In January 1914, Whiteley went to court and filed a suit against the White Star Line, accusing The Oceanic Steam Navigation Company of "alleged negligent steering":
Another Titanic case -In Mr Justice Darling's Court yesterday Mr Raeburn, on behalf of the defendants in Whiteley v. The Oceanic Steam Navigation Company (Limited), asked that a day should be fixed for the hearing. He said that the plantiff, who was a steward in the Titanic and was injured, alleged negligent steering and unseaworthiness of the vessel, and it would be necessary for a number of nautical witnesses to attend. He suggested that the case should be heard on March 1. Mr Justice Drling said that the only objection was that the date would fall on a Sunday. Monday March 2, was provisionally fixed for the hearing. (The Times, Saturday January 17, 1914)
There is no further mention of the case so it can only be assumed that it was settled out of court or did not proceed due to lack of funds or evidence. However, it is interesting to think what evidence of "alleged negligent steering" the "number of nautical witnesses" would have considered.
According to Encyclpedia Titanica Whiteley, by 1930, he was living at 66 Melrose Avenue, Los Angeles, his occupation being Moving Picture Actor and later “Cast Director” in a film studio. He died as a Royal Air Force Warrant Officer on 11th October 1944, apparently as the result of cardiac problems, at the age of 50.((8.)).

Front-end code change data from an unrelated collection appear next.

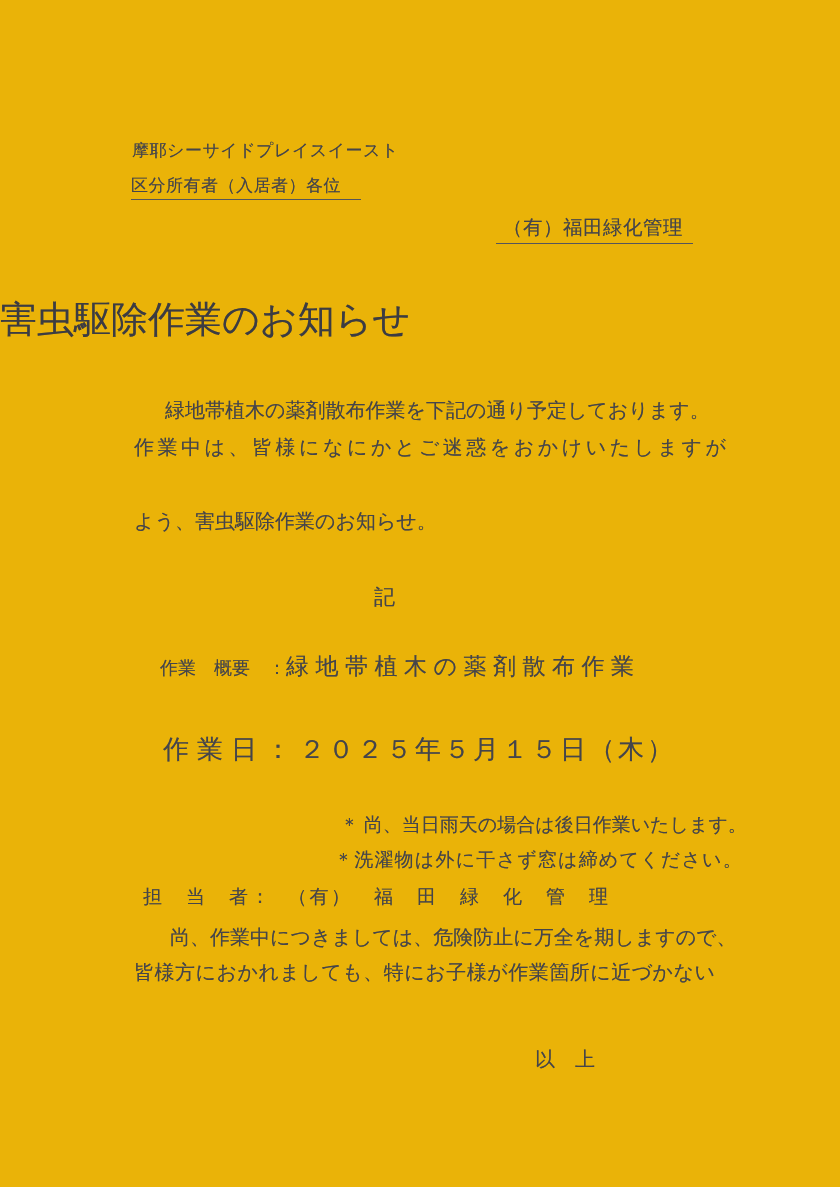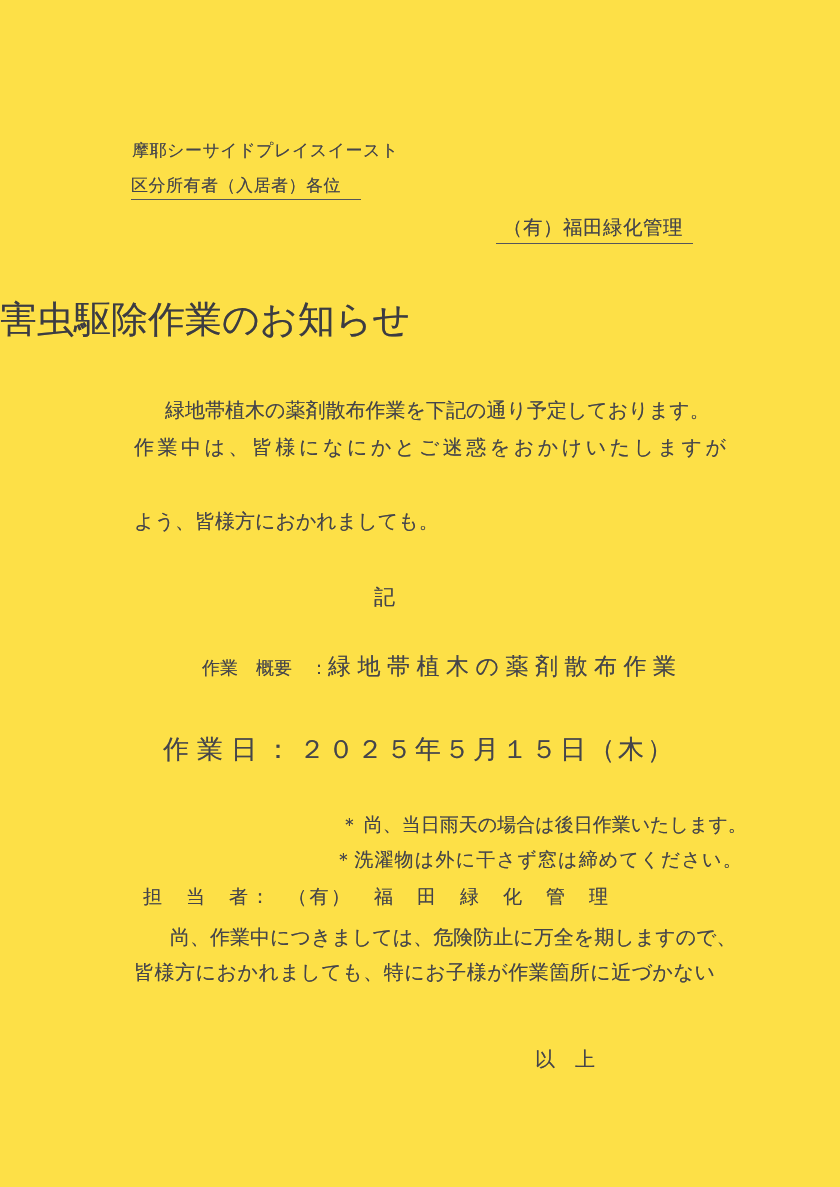--- a/index.html
+++ b/index.html
@@ -7,7 +7,7 @@
     position:relative;
     width:840px;height:1187px;
     margin:0 auto;
-    background:#fde047;
+    background:#eab308;
     overflow:hidden;
     font-family:"Liberation Serif","DejaVu Serif",serif;
     color:#45454b;

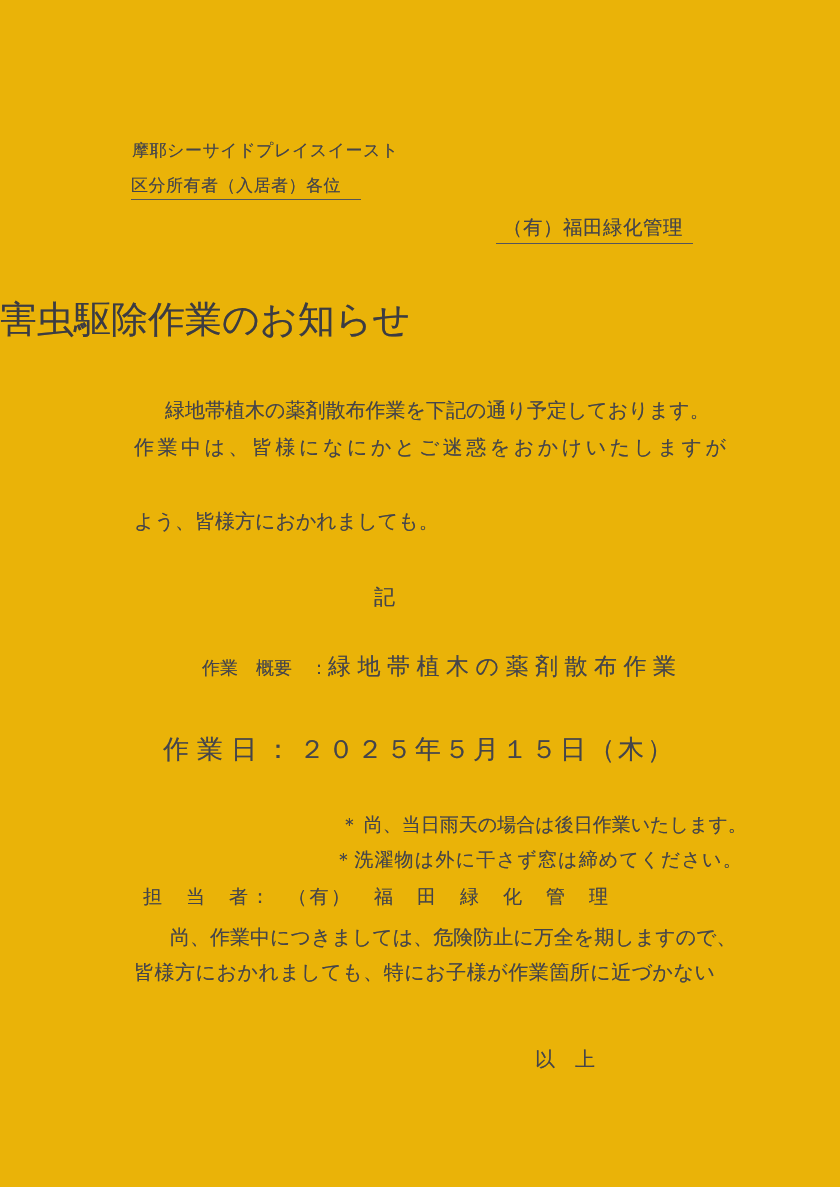--- a/index.html
+++ b/index.html
@@ -70,7 +70,7 @@
 
   <div class="abs intro l0">緑地帯植木の薬剤散布作業を下記の通り予定しております。</div>
   <div class="abs intro l1">作業中は、皆様になにかとご迷惑をおかけいたしますが</div>
-  <div class="abs intro l3">よう、皆様方におかれましても。</div>
+  <div class="abs intro l3">よう、害虫駆除作業のお知らせ。</div>
 
   <div class="abs ki">記</div>
 

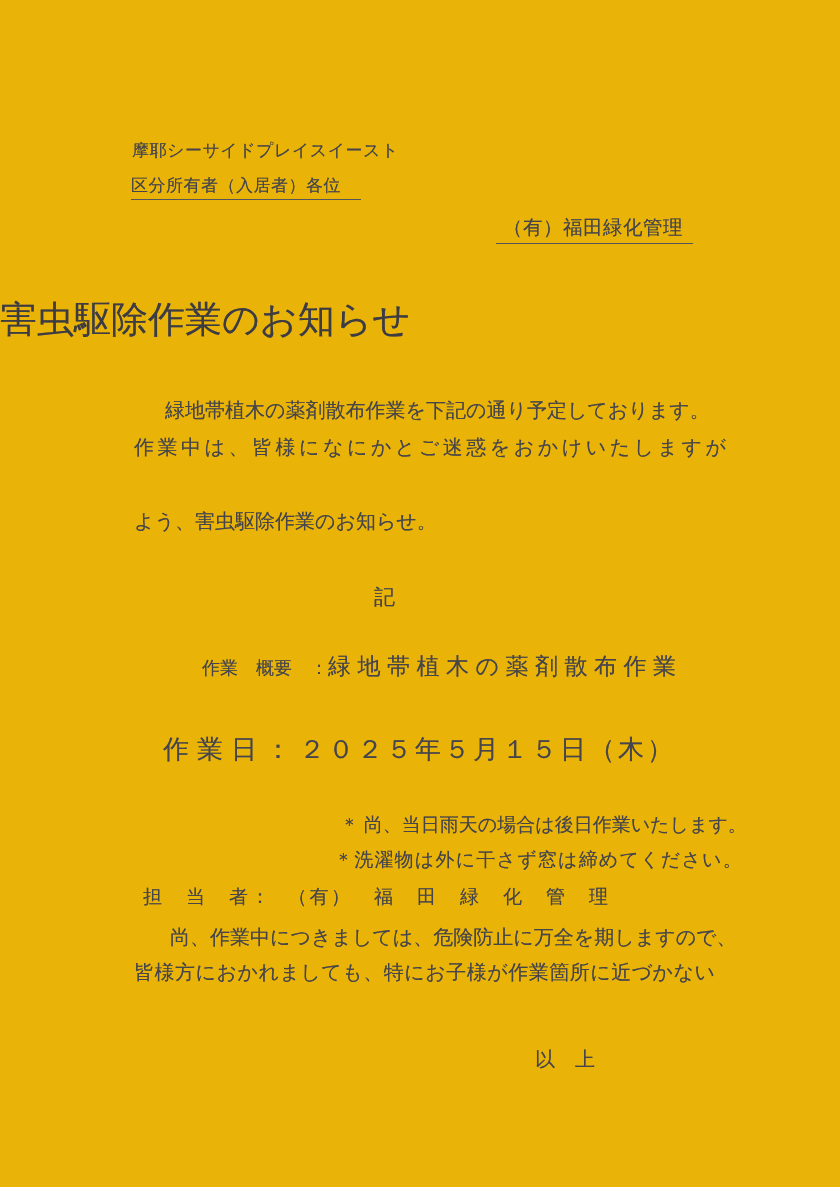--- a/index.html
+++ b/index.html
@@ -33,7 +33,7 @@
   .ki{left:374px;top:584px;font-size:21px;}
 
   .overview{left:160px;top:653px;font-size:23px;}
-  .overview .lbl{font-size:18px;margin-left:42px;}
+  .overview .lbl{font-size:18px;}
   .overview .val{letter-spacing:6.5px;}
 
   .daterow{left:163px;top:734px;font-size:26px;}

Whiteley is clearly not providing first-hand eyewitness evidence, but repeating what he had heard from three men while on the upturned collapsible B. Two of the men he heard this from he described as lookouts and that while he "carefully marked every word they uttered" admitted that "I don't recall the exact words of the men, but I am certain of the sentiment they expressed". He "did not know the name of either of the lookout men, and he said he believed they had gone back home on the Lapland." (New York Times, Sunday 21 April 1912). His other evidence does not raise any substantial doubt over his account of a suicide. In fact it suggests that there are three eye-witnesses we could add to the list.